§ **PROBLEM**
List each line of the data that holds the string "order".
------------------------------------------------
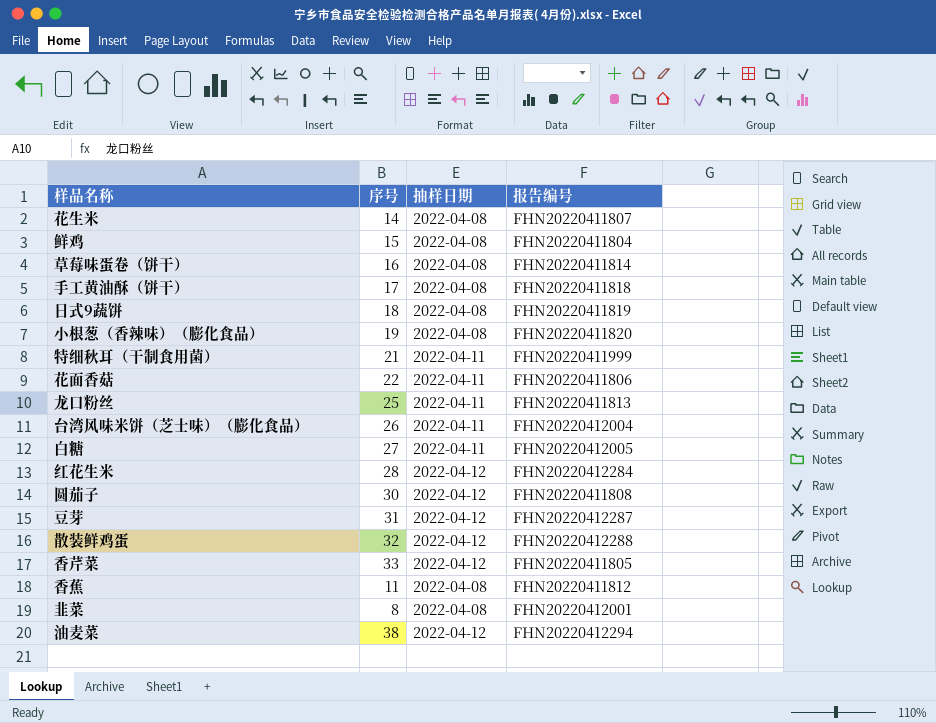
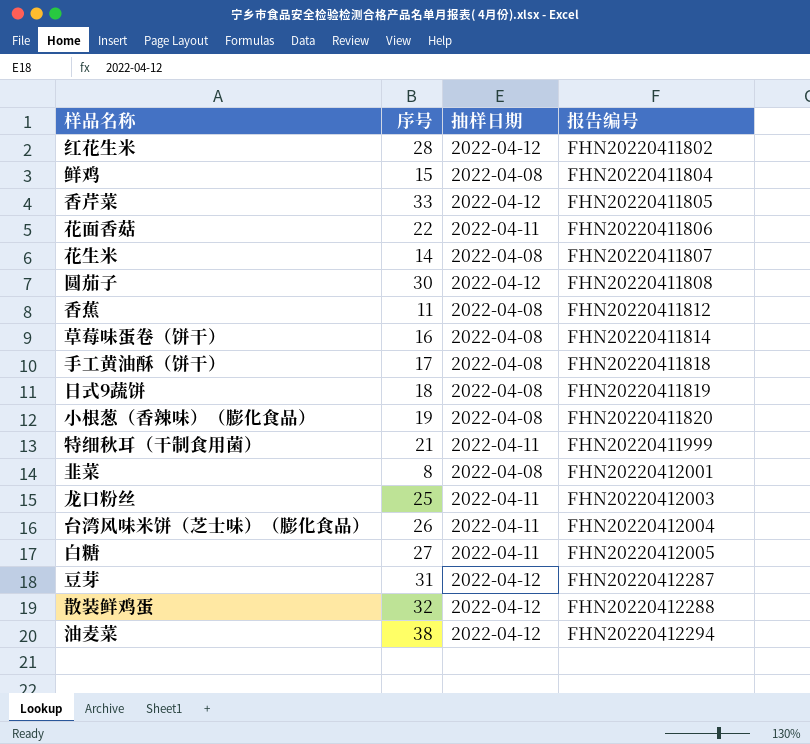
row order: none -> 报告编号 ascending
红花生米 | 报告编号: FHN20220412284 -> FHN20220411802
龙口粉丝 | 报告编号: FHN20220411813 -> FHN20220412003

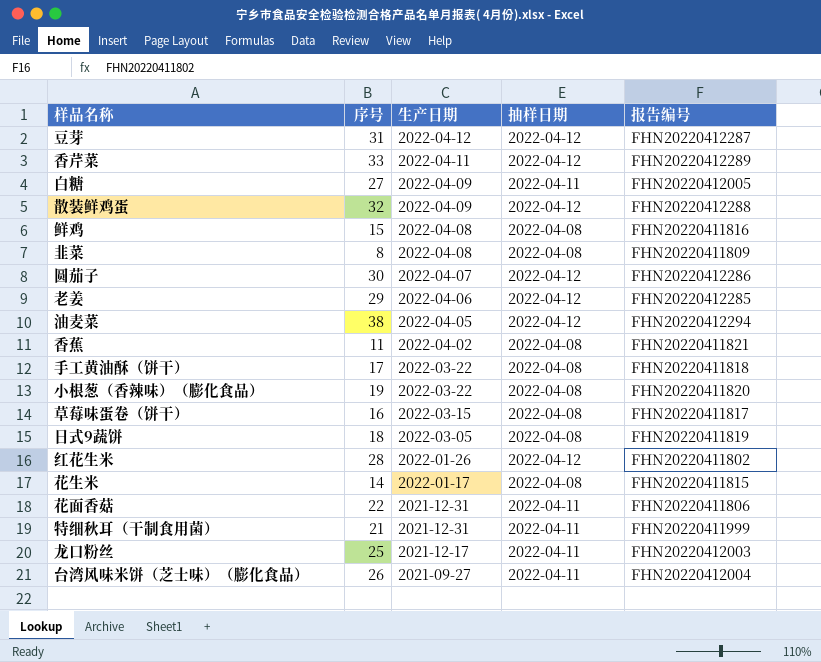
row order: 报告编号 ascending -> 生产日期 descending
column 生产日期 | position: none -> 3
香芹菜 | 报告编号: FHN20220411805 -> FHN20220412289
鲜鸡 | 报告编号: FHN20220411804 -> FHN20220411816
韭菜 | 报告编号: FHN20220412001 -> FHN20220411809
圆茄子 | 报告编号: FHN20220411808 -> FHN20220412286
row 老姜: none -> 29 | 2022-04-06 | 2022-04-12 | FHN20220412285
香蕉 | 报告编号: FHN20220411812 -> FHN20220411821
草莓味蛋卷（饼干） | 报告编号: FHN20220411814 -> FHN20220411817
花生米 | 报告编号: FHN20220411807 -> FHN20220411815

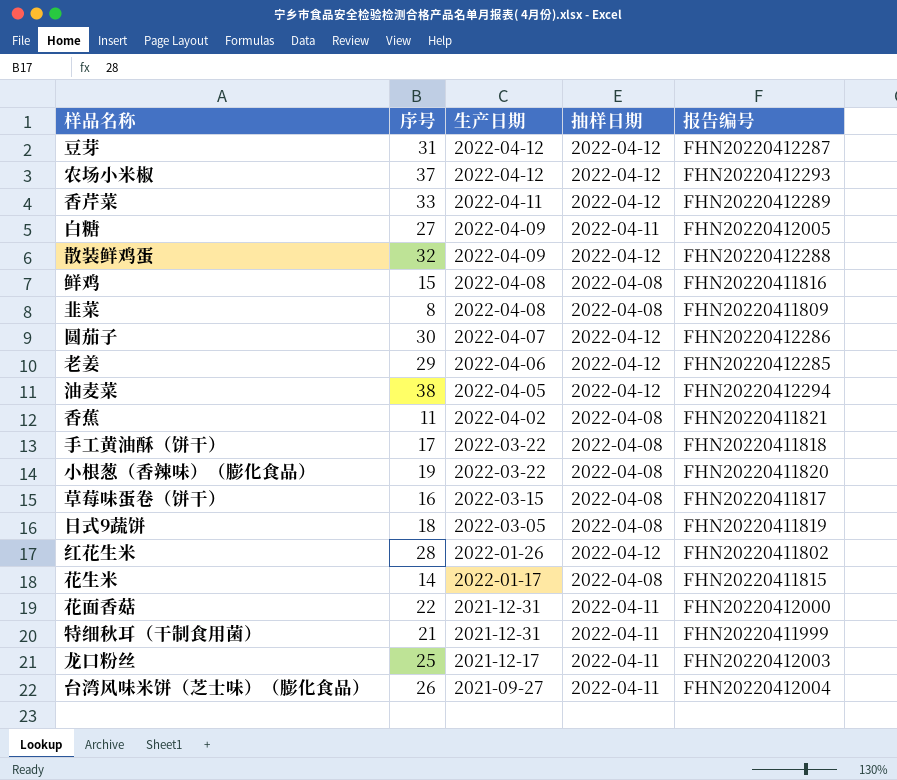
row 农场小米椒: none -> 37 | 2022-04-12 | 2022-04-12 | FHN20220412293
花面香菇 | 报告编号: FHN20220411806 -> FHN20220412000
------------------------------------------------
§ **ANSWER TO THE EXERCISE**
row order: none -> 报告编号 ascending
row order: 报告编号 ascending -> 生产日期 descending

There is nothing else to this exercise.